◆ WORK TASK ◆
Would you please repeat, word for word, only the lines from the one holding "(293, 302) none" through the one holding "[39,671,163,683] // Go" in the material below, without the pictures?

◆ MATERIAL PROVIDED ◆
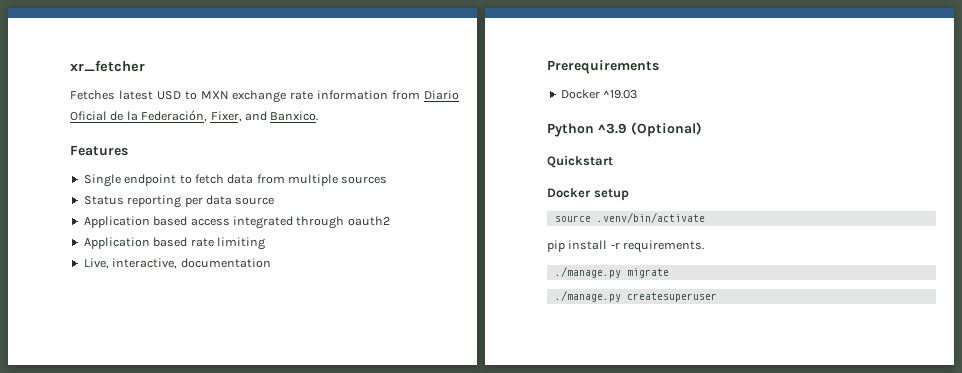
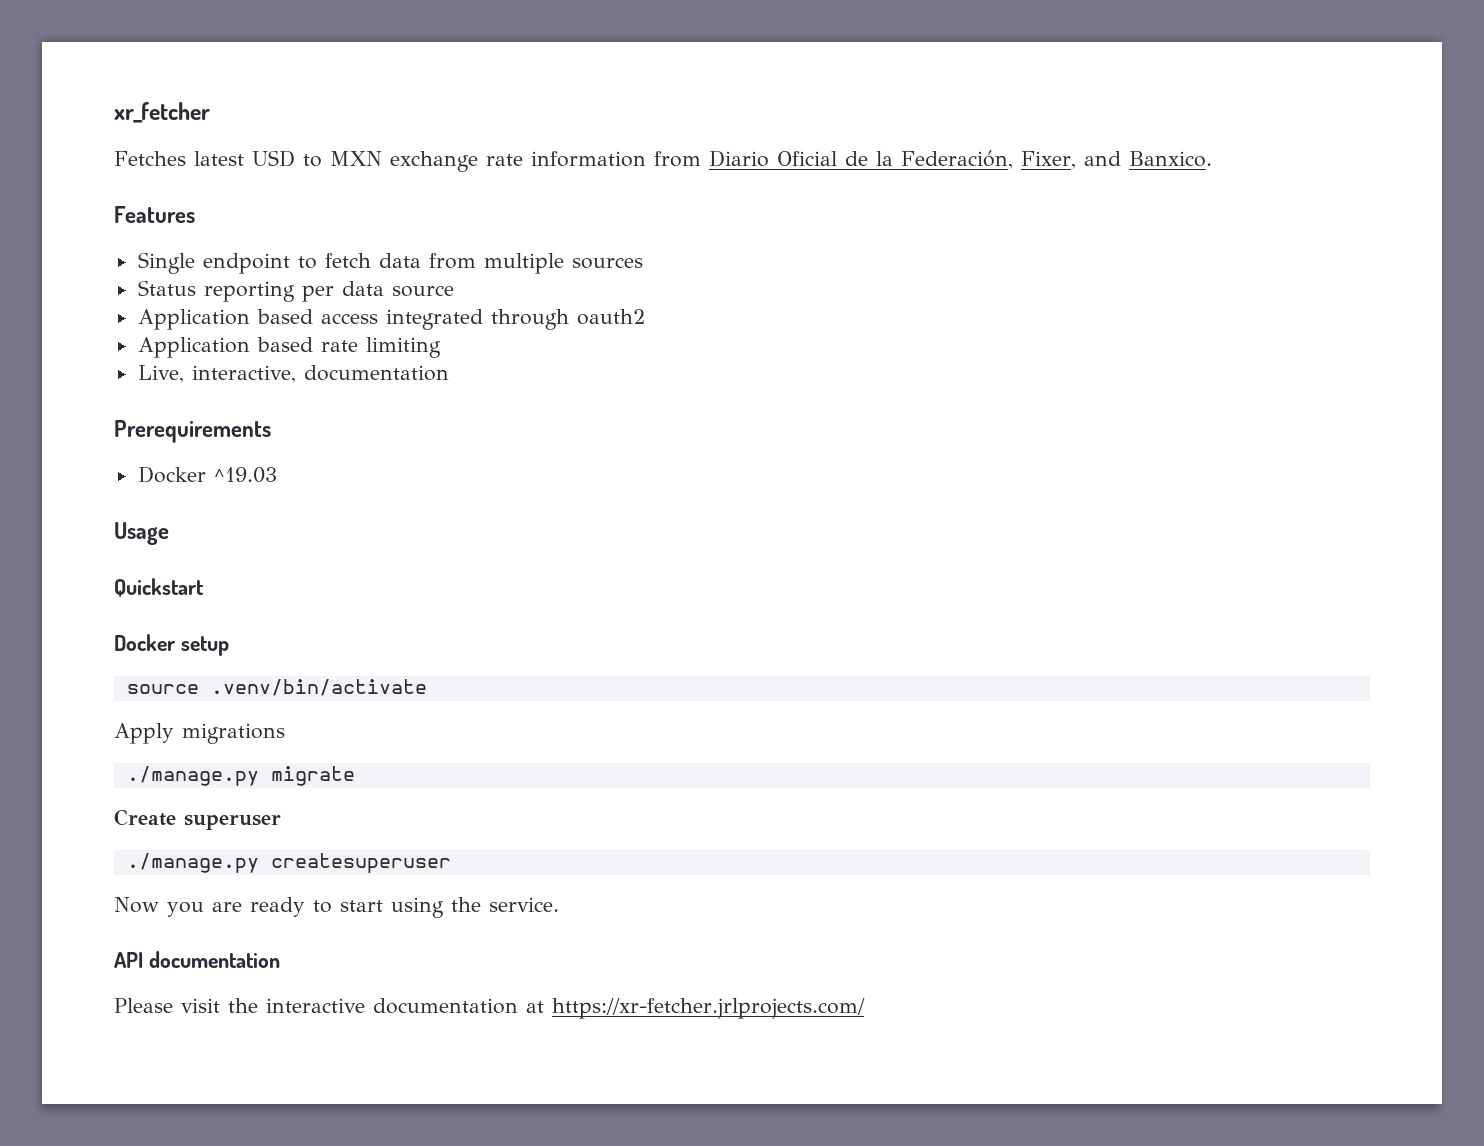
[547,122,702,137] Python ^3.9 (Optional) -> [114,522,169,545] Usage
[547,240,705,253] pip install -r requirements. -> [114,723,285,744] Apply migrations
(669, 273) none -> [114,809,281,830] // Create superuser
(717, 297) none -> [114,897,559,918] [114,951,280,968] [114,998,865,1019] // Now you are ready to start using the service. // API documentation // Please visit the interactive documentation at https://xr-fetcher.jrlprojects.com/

* * *

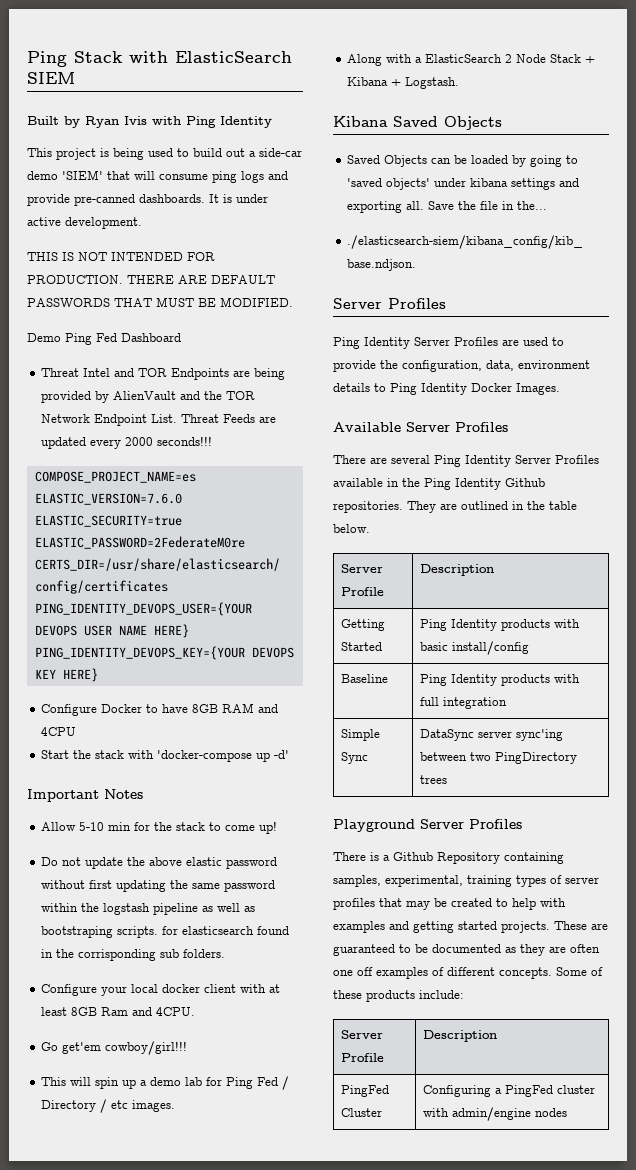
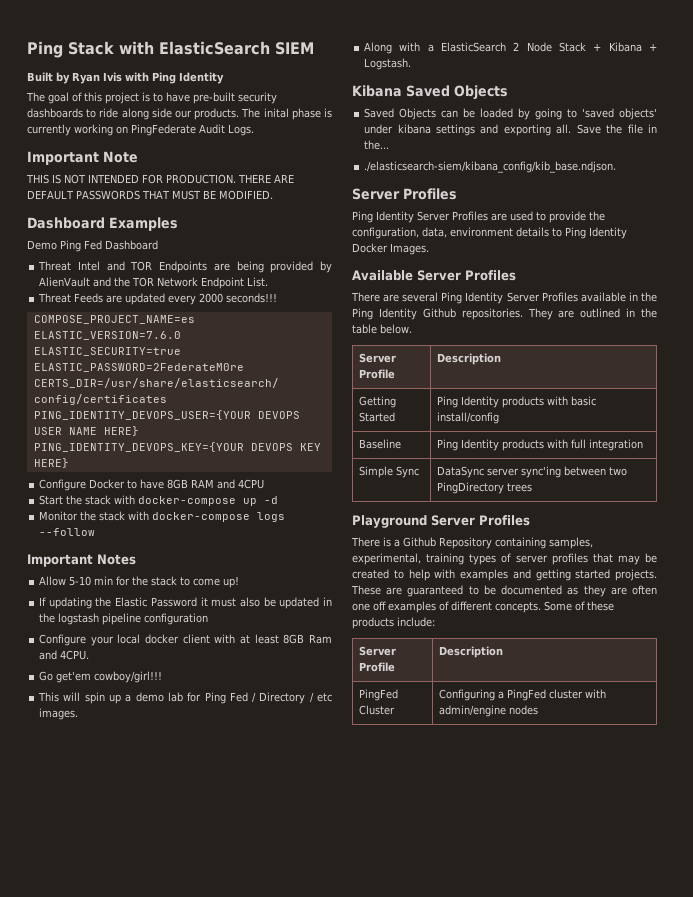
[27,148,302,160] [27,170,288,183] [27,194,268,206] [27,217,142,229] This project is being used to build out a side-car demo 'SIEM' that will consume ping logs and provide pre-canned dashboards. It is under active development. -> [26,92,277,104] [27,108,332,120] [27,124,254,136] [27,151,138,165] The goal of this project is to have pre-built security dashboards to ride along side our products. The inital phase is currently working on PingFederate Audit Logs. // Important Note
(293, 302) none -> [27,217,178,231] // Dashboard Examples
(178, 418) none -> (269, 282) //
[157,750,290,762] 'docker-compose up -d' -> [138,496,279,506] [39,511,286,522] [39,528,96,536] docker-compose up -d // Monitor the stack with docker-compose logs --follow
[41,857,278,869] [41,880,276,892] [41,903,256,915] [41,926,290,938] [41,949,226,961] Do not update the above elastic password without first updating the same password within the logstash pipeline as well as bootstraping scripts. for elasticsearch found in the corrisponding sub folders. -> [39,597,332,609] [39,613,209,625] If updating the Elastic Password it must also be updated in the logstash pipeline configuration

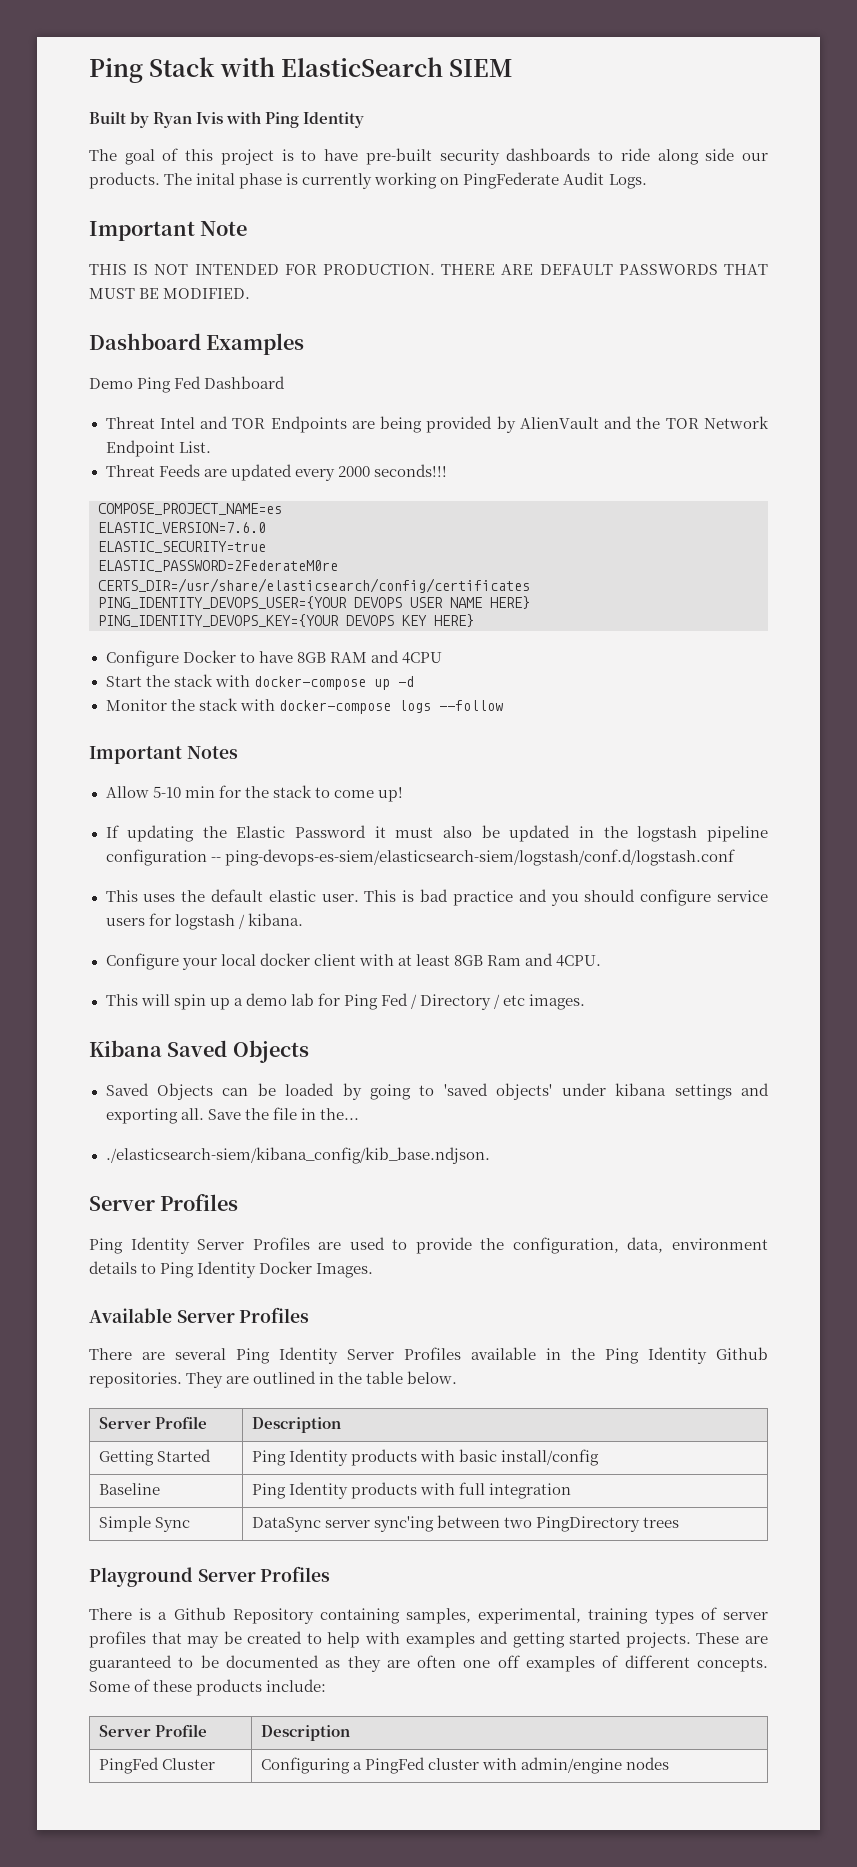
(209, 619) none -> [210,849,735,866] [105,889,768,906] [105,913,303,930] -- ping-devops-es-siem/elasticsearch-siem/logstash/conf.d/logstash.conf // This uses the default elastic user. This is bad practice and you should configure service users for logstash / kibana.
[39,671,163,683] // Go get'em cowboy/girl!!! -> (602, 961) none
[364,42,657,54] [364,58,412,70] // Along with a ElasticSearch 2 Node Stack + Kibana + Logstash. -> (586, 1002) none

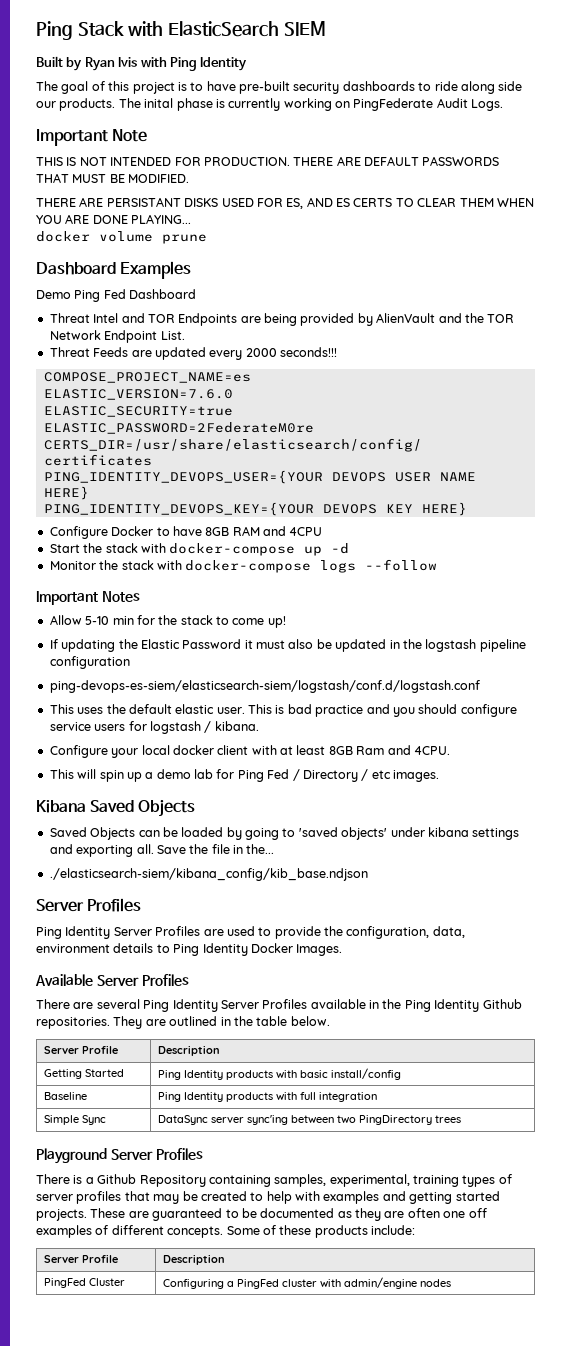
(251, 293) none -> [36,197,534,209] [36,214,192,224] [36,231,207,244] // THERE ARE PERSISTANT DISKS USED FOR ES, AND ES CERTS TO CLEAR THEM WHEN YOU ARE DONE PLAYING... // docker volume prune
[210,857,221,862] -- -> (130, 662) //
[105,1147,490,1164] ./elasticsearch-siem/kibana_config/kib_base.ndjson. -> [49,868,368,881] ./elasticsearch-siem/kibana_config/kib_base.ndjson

◆ RESPONSE ◆
(293, 302) none -> [27,217,178,231] // Dashboard Examples
(178, 418) none -> (269, 282) //
[157,750,290,762] 'docker-compose up -d' -> [138,496,279,506] [39,511,286,522] [39,528,96,536] docker-compose up -d // Monitor the stack with docker-compose logs --follow
[41,857,278,869] [41,880,276,892] [41,903,256,915] [41,926,290,938] [41,949,226,961] Do not update the above elastic password without first updating the same password within the logstash pipeline as well as bootstraping scripts. for elasticsearch found in the corrisponding sub folders. -> [39,597,332,609] [39,613,209,625] If updating the Elastic Password it must also be updated in the logstash pipeline configuration

(209, 619) none -> [210,849,735,866] [105,889,768,906] [105,913,303,930] -- ping-devops-es-siem/elasticsearch-siem/logstash/conf.d/logstash.conf // This uses the default elastic user. This is bad practice and you should configure service users for logstash / kibana.
[39,671,163,683] // Go get'em cowboy/girl!!! -> (602, 961) none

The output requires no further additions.